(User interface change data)
# # # # #

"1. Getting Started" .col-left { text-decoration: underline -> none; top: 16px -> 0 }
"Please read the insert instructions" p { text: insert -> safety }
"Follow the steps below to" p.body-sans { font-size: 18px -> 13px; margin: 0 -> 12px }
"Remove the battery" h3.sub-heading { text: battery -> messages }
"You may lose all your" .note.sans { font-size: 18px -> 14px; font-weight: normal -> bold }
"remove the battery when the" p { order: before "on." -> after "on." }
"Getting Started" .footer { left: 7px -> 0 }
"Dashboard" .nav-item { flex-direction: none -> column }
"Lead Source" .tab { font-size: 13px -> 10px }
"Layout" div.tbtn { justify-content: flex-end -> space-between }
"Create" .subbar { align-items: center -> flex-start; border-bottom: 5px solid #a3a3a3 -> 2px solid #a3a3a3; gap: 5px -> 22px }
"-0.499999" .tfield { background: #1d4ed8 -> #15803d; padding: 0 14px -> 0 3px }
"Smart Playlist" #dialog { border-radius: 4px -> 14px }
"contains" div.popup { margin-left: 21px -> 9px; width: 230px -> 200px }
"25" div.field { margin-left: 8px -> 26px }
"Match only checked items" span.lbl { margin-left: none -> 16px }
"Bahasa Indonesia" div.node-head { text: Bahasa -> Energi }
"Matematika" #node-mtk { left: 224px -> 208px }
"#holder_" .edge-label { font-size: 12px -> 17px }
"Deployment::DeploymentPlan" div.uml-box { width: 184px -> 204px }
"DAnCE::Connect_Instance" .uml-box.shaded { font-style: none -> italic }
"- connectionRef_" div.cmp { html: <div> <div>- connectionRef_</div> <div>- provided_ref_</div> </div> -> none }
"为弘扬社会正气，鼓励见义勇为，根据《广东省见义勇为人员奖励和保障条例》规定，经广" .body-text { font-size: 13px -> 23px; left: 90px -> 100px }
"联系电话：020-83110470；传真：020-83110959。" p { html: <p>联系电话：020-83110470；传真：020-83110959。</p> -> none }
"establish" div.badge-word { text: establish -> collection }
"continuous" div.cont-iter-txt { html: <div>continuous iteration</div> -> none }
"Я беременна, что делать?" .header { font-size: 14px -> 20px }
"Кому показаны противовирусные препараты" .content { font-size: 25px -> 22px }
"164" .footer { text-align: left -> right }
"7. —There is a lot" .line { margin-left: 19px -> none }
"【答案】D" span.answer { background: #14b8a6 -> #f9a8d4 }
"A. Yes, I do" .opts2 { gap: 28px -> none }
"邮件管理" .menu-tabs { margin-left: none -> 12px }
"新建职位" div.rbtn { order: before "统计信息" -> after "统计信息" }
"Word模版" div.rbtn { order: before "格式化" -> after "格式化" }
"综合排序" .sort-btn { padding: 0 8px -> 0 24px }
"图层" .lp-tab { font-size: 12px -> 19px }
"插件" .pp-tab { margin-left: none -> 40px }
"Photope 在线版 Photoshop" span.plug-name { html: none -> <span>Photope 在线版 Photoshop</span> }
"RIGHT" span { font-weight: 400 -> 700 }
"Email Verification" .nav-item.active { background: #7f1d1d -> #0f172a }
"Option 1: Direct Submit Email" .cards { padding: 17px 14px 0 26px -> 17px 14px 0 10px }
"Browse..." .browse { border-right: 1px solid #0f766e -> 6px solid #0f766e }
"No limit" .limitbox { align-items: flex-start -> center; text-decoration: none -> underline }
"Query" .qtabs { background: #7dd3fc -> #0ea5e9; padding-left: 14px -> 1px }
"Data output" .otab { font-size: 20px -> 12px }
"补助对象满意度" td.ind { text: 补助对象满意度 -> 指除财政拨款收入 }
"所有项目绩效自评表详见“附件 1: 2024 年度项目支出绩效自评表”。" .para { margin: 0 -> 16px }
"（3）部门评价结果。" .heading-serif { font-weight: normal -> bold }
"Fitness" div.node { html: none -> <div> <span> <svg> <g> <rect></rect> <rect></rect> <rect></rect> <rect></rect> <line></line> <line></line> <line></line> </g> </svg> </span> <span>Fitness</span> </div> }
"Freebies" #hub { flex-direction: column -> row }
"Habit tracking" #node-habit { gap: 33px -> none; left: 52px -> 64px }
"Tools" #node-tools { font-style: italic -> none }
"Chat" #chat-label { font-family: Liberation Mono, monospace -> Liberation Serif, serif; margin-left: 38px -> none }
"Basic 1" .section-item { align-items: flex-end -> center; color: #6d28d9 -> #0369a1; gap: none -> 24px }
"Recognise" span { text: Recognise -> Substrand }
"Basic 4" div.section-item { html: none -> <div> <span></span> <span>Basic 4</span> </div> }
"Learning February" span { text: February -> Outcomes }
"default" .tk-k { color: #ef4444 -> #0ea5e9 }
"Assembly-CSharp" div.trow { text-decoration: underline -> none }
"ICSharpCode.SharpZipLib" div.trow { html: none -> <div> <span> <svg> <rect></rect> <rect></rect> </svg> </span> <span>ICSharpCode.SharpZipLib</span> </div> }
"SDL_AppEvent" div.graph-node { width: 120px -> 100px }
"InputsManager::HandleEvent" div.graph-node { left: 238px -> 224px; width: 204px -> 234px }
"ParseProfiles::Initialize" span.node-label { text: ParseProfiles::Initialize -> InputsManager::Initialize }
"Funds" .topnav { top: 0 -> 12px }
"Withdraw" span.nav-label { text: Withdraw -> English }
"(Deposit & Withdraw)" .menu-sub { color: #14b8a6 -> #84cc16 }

# # # # #

## What is expected
Across the records, how many lines carry the word "sans"? The answer should be a number alone.

## Your solution
2